Core embedded systems and graphics programming concepts — all in one beginner project.

Using SSD1306 OLED with Arduino
Understanding I2C communication (SDA / SCL)
Creating frame-based animations with clearDisplay()
Drawing circles and lines with Adafruit GFX
Managing timing with delay()
Designing expressive robot interfaces
Layered graphic techniques (white-on-black masking)
Serial Monitor debugging in Arduino IDE

Applications

This eye animation module can plug right into larger robotics and IoT projects.

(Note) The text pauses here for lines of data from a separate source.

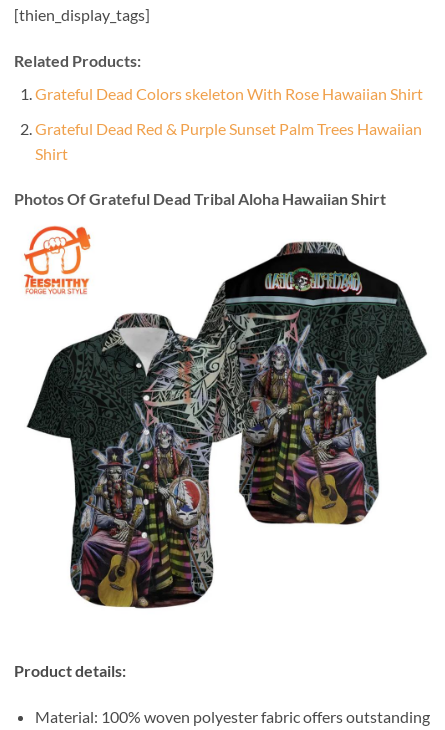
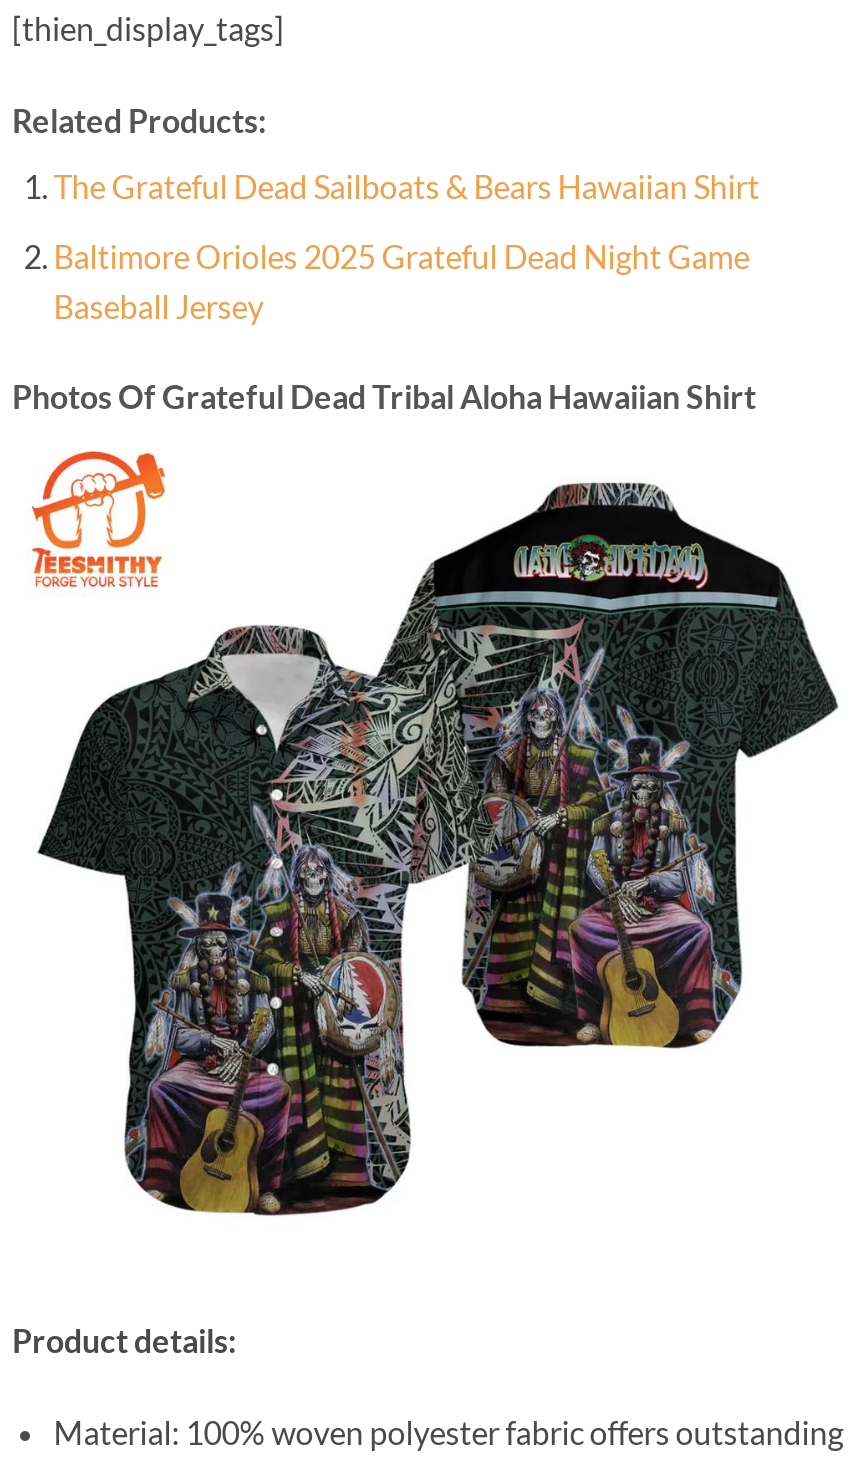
- Grateful Dead Colors skeleton With Rose Hawaiian Shirt
+ The Grateful Dead Sailboats & Bears Hawaiian Shirt

- Grateful Dead Red & Purple Sunset Palm Trees Hawaiian
- Shirt
+ Baltimore Orioles 2025 Grateful Dead Night Game
+ Baseball Jersey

🤖Robot face display module
🧠DIY AI assistant personality UI
🦾Humanoid robot head project
🎭Interactive art installation
🏫STEM robotics workshop demo
🚗Robot car / IoT bot face panel
🚀
Upgrade idea: Combine this with the Virtual Pet project to add eye animations to your pet, or mount it on the obstacle-avoiding robot car for a friendly face!